For that task, I actually prefer this style:

from quantopian.algorithm import order_optimal_portfolio  
import quantopian.optimize as opt  
# ----------------------------------------------------------------------------------------------------------------  
ASSETS, MA_F, MA_S, LEV = symbols('XLV','XLK','XLI','XLP','XLE','XLU','XLB','XLY','XLF','TLT','IEF'), 10, 100, 1.0  
# ----------------------------------------------------------------------------------------------------------------  
def initialize(context):  
    schedule_function(trade, date_rules.month_end(), time_rules.market_close(minutes = 30))  
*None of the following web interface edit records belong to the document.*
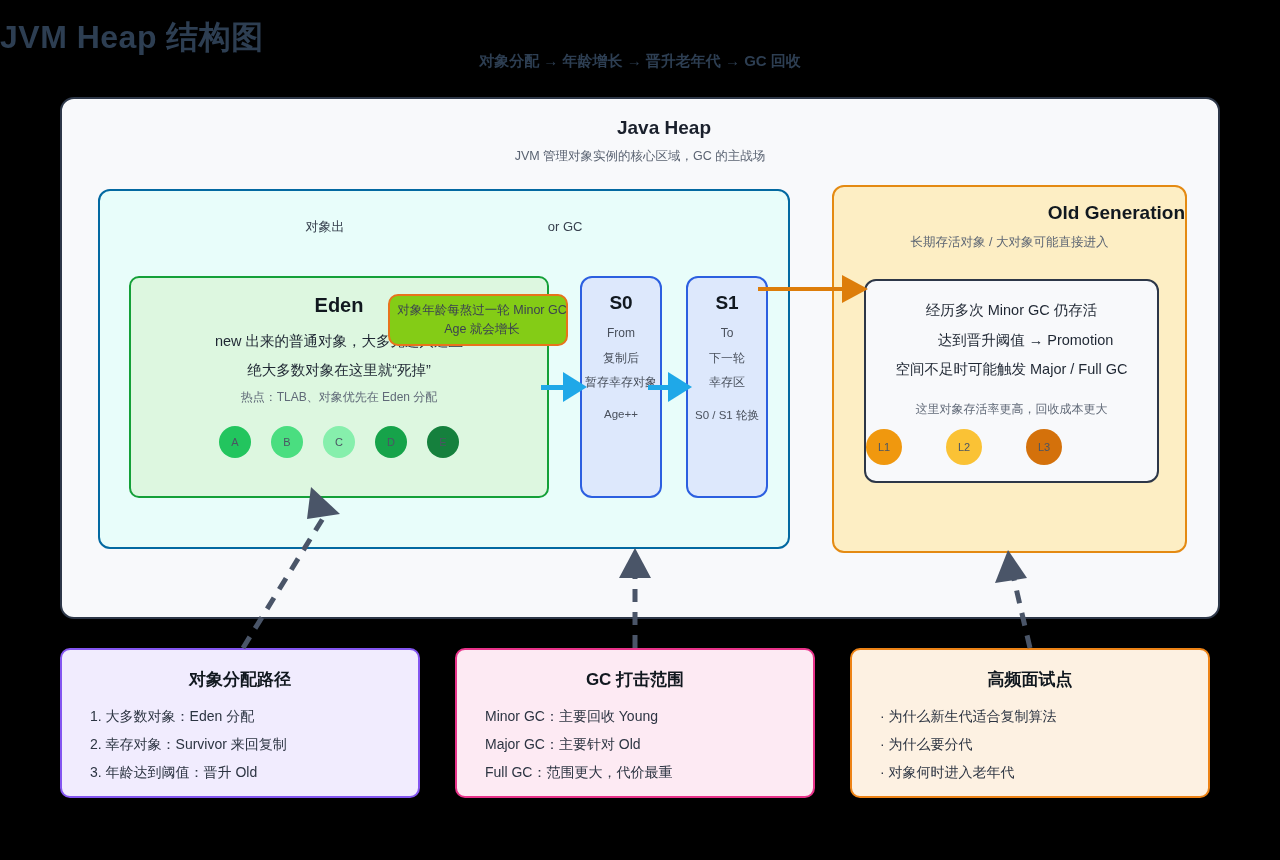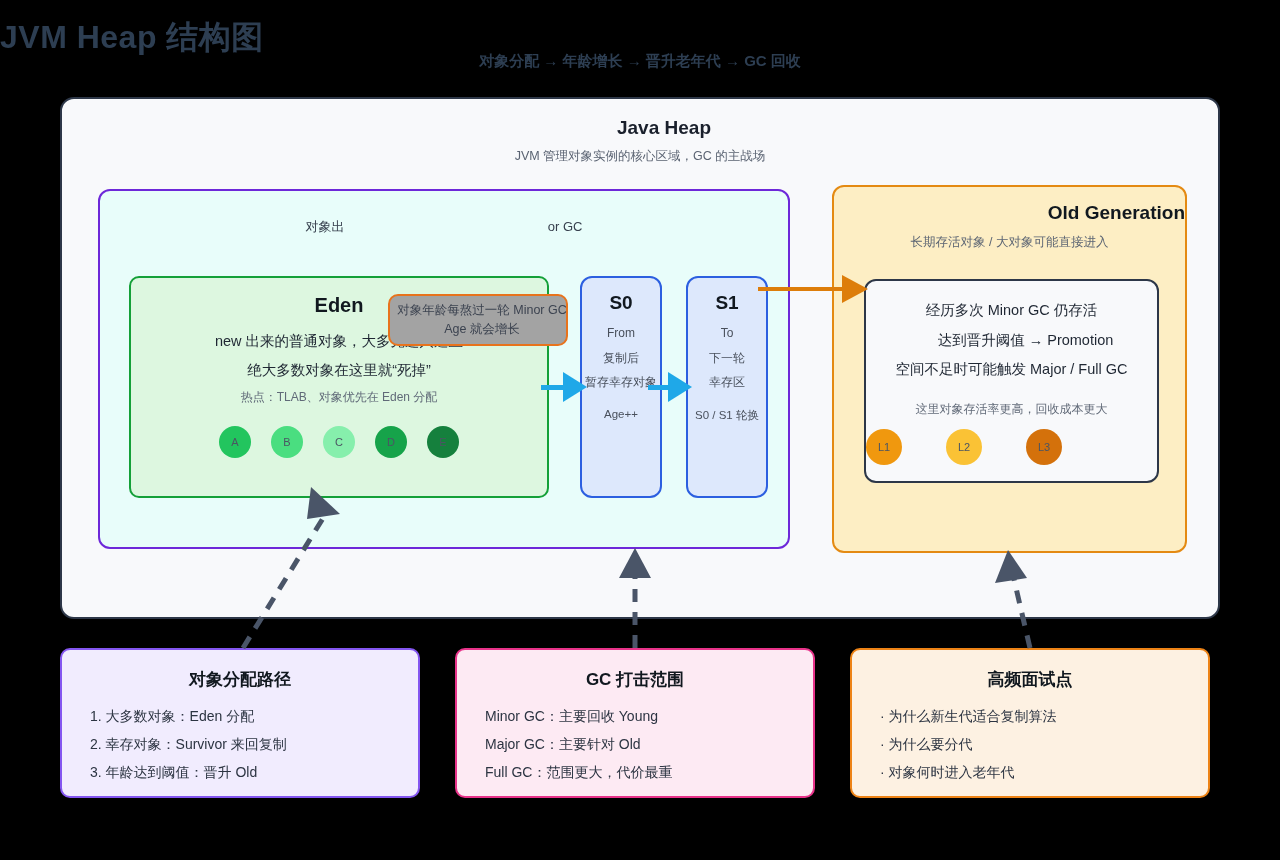--- a/index.html
+++ b/index.html
@@ -46,7 +46,7 @@
     position: absolute; left: 36px; top: 90px;
     width: 692px; height: 360px;
     background: #e8fdfa;
-    border: 2px solid #6d28d9;
+    border: 2px solid #0369a1;
     border-radius: 12px;
   }
   .young-sub {

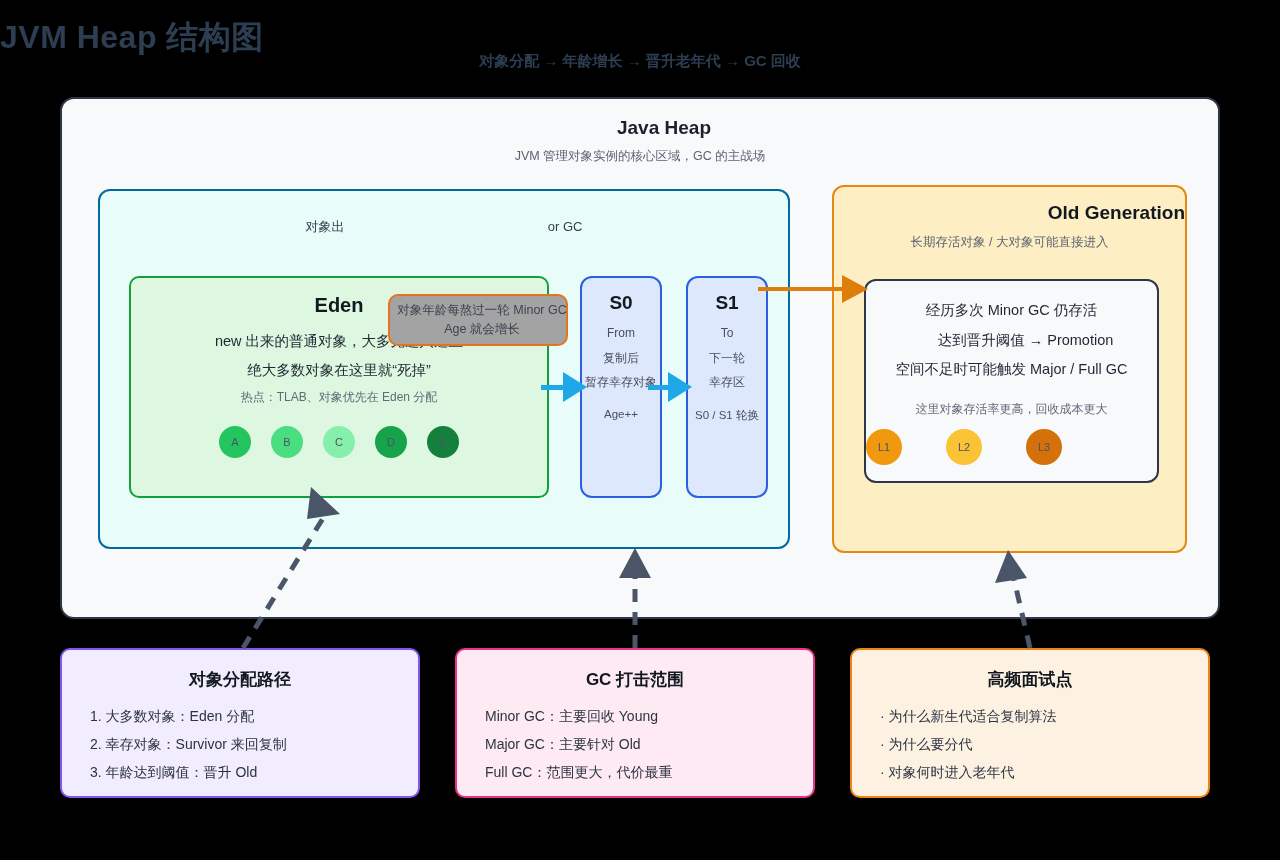--- a/index.html
+++ b/index.html
@@ -58,7 +58,7 @@
   .tooltip {
     position: absolute; left: 288px; top: 103px;
     width: 180px; height: 52px;
-    background: #a3a3a3;
+    background: #84cc16;
     border: 2px solid #e8731c;
     border-radius: 10px;
     display: flex; flex-direction: column;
def trade(context, data):  
    Ratio = data.history(ASSETS,'price',MA_F,'1d').mean() / data.history(ASSETS,'price',MA_S,'1d').mean()  
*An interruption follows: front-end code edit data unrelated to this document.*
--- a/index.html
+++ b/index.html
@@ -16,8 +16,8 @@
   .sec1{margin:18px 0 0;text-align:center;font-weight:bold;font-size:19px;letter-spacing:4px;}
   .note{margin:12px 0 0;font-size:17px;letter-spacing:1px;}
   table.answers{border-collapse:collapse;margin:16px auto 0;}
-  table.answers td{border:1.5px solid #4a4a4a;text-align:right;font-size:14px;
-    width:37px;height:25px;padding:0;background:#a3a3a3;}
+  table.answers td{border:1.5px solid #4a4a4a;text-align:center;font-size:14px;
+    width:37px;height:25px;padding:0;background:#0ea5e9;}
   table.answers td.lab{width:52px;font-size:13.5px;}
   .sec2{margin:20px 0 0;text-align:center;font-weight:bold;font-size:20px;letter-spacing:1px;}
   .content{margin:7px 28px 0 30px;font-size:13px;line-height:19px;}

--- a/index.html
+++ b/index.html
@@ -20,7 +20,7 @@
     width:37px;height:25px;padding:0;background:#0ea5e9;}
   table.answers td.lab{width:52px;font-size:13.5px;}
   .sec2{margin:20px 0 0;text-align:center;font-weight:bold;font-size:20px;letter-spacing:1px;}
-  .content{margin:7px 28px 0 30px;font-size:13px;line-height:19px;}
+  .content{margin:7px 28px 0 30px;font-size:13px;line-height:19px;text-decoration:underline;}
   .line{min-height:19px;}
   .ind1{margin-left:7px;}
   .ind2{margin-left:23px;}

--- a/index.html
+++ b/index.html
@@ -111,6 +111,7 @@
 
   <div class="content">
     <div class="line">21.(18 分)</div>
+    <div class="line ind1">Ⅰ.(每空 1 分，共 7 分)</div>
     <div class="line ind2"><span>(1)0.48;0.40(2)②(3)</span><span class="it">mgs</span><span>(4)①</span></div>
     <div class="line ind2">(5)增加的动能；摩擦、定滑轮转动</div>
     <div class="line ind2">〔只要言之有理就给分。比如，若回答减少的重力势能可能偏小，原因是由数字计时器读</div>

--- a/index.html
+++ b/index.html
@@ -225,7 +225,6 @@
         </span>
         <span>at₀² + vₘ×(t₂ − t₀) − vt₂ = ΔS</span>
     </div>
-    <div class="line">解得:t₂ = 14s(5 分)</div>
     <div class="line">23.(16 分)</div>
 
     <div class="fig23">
    securities = Ratio[Ratio > 1.0].index  
    weights = {}  
    for sec in ASSETS:  
        weights[sec] = LEV/len(securities) if sec in securities else 0  
    order_optimal_portfolio(opt.TargetWeights(weights), [opt.MaxGrossExposure(LEV)])  
    record(leverage = context.account.leverage)  

But it's not popular here lately.

Vladimir, it is elegent piece of code, pythonic!. I didn't even know there is a trade method in Q. Would you please elaborate how ratio comes into picture here?